The CES-D (16) is a 20-item self-report questionnaire that assesses symptoms of depression in nonpsychiatric adults. This instrument possesses strong psychometric properties and has demonstrated strong associations with other measures of depressive symptoms (17). Cut-off scores have been established to specify that scores in excess of 16 points are indicative of “probable depression.”
State-Trait Personality Inventory (STPI).
Symptoms of trait anxiety were assessed using the STPI (Form Y) (18). The STPI is an 80-item self-report questionnaire with eight 10-item scales for measuring state-related and trait-related anxiety, anger, depression, and curiosity. For purposes of this study, the 10-item scale measuring trait anxiety was used. The STPI possesses strong psychometric properties for the assessment of these mood symptoms, since the items have been well validated as part of larger instruments such as the State-Trait Anxiety Inventory and the State-Trait Anger Inventory (19). Although cut-off values that relate to clinical diagnostic categories have not been established, a score above 22 points on the trait anxiety scale corresponds to the 75th percentile of the score among normal adults.
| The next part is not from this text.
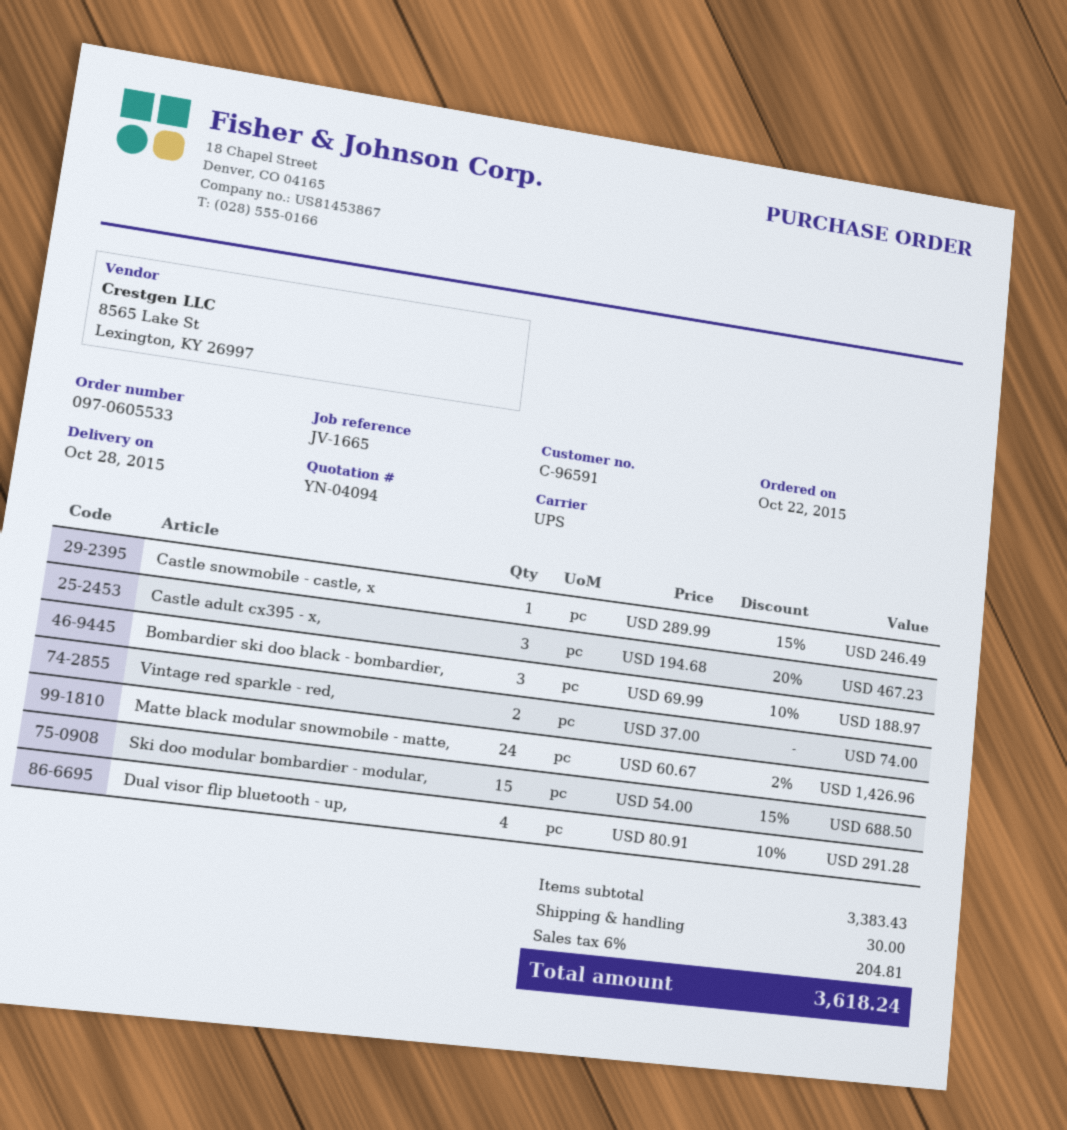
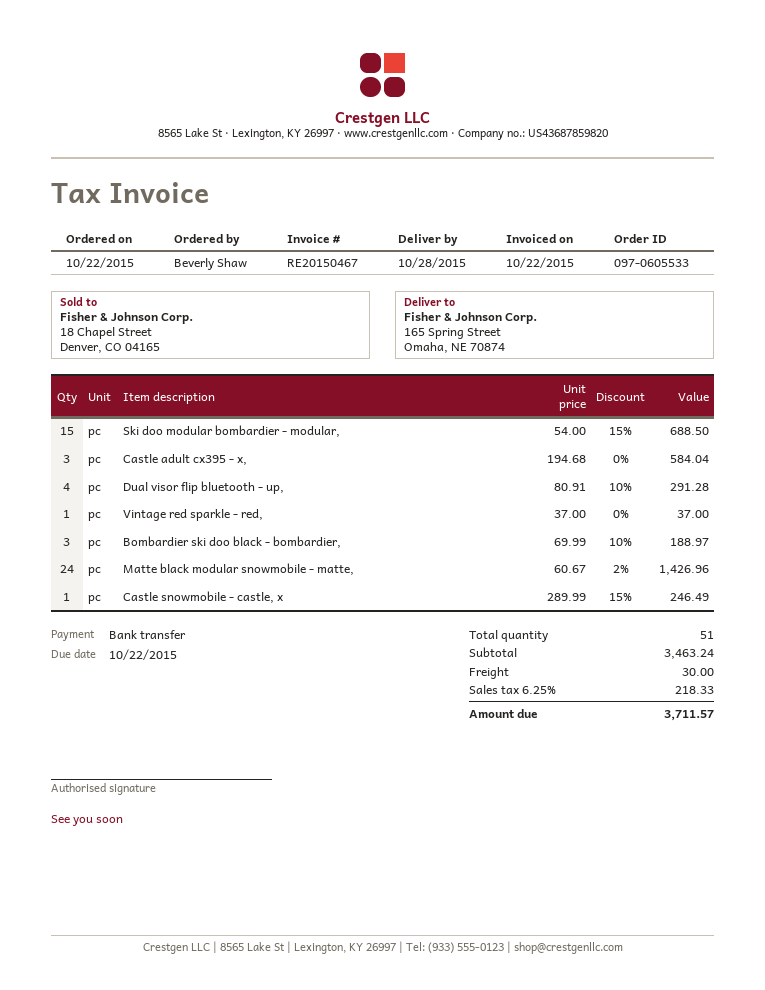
Castle adult cx395 - x,: 3 x 194.68 - 20% = 467.23 -> 3 x 194.68 = 584.04
Vintage red sparkle - red,: 2 x 37.00 = 74.00 -> 1 x 37.00 = 37.00
subtotal: 3383.43 -> 3463.24
tax: 6% = 204.81 -> 6.25% = 218.33
total: 3618.24 -> 3711.57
Coping Strategies Questionnaire (CSQ).
The CSQ was developed by Rosenstiel and Keefe as a measure of the strategies utilized by patients to cope with chronic pain, and as a measure of the perceived efficacy of those strategies when used to control and decrease pain (20). The CSQ assesses the use of 6 cognitive coping strategies (diverting attention, reinterpreting pain sensations, coping self-statements, ignoring pain sensations, praying or hoping, and catastrophizing) and 1 behavioral coping strategy (increasing behavioral activity). Each strategy subscale is composed of 6 items, and subjects are asked to rate the frequency with which they use each strategy on a 7-point scale (0 = never, 3 = sometimes, 6 = always). Two single-item scales were used to assess the patients' belief in the effectiveness of the coping strategies used to control or decrease their pain; each rating of efficacy is made on a 7-point scale, with 0 indicating no efficacy and 7 indicating complete efficacy. For the purposes of this study, we used the “catastrophizing” and “control over pain” subscales.
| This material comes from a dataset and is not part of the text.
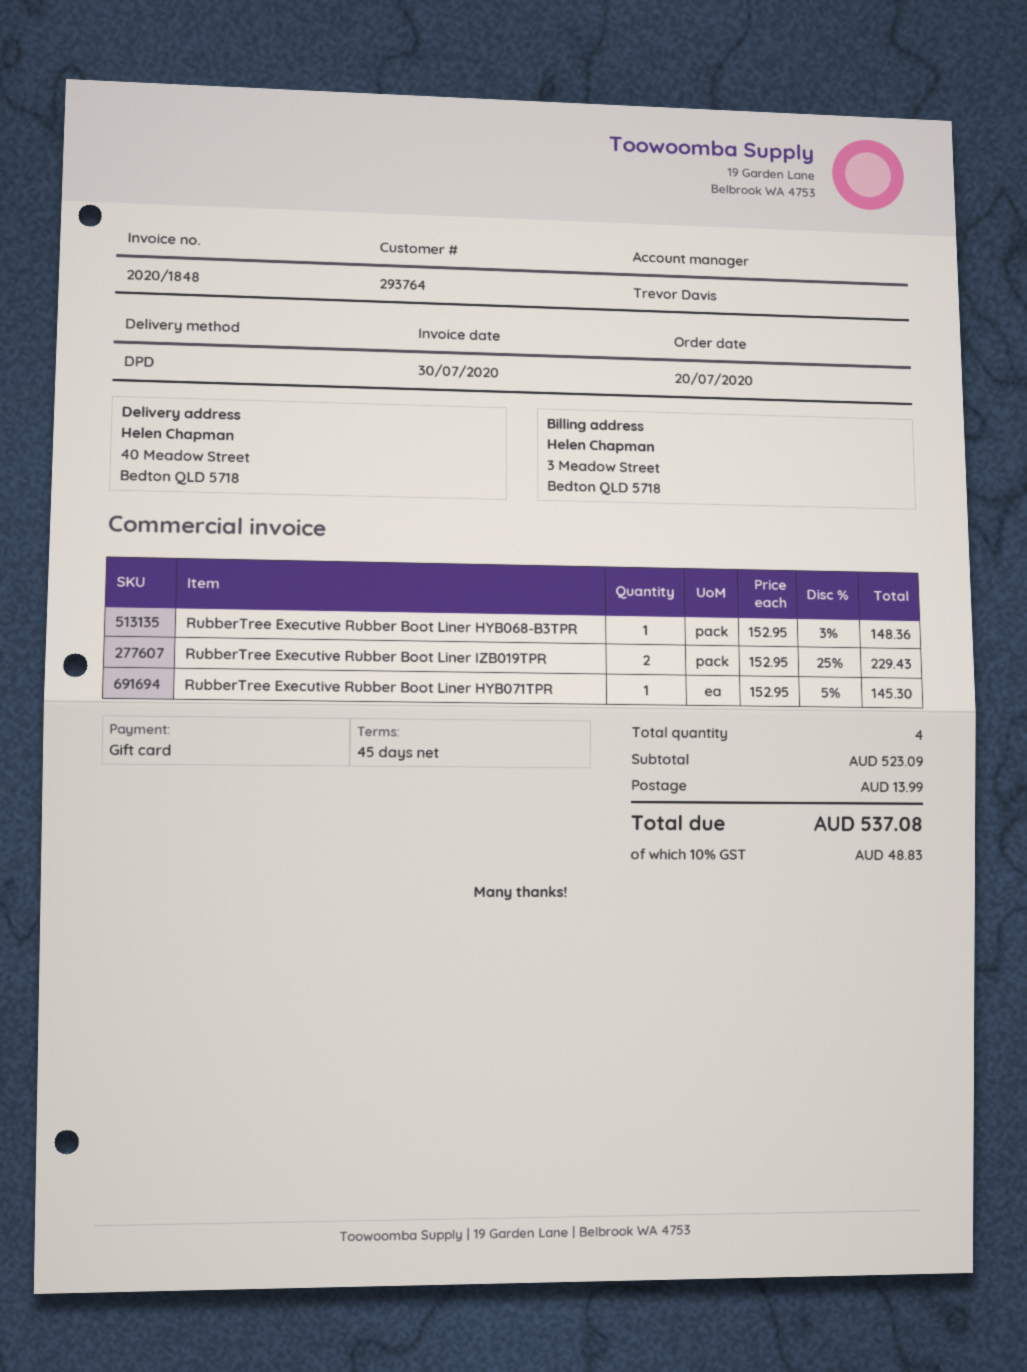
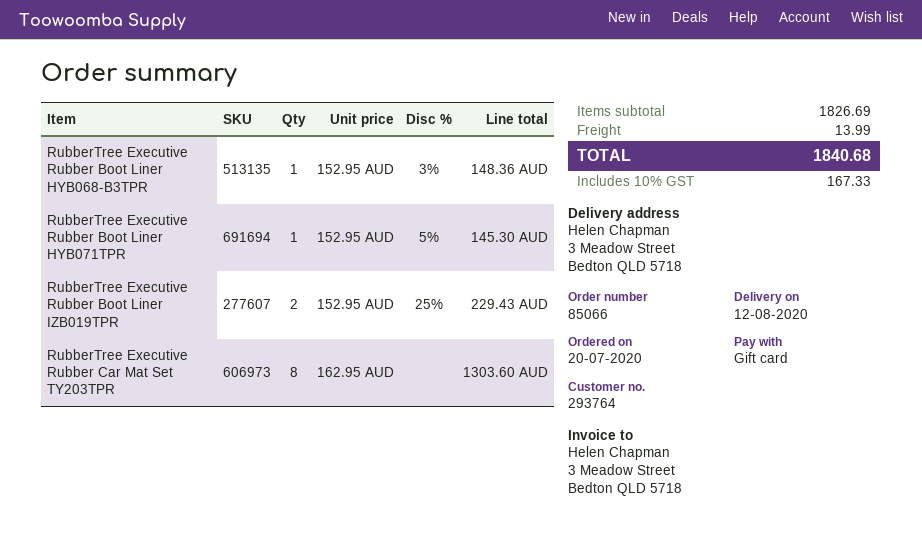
ship to: 40 Meadow Street, Bedton QLD 5718 -> 3 Meadow Street, Bedton QLD 5718
RubberTree Executive Rubber Car Mat Set TY203TPR: none -> 8 x 162.95 = 1303.60
subtotal: 523.09 -> 1826.69
tax: 10% = 48.83 -> 10% = 167.33
total: 537.08 -> 1840.68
Medical Outcomes Study 36-item Short Form (SF-36) health survey.
The SF-36 is a self-report inventory that assesses health across 6 functional domains and has been widely used in outcome evaluation studies (21). In an analysis of the utility of this instrument compared with other scales, this tool has been shown to perform well as a measure of health status (22). For the purposes of this study, the SF-36 physical component summary score was used as a measure of clinical status. Raw scores were transformed to a 0–100-point scale, with higher scores being indicative of better functioning.
Experimental pain assessments.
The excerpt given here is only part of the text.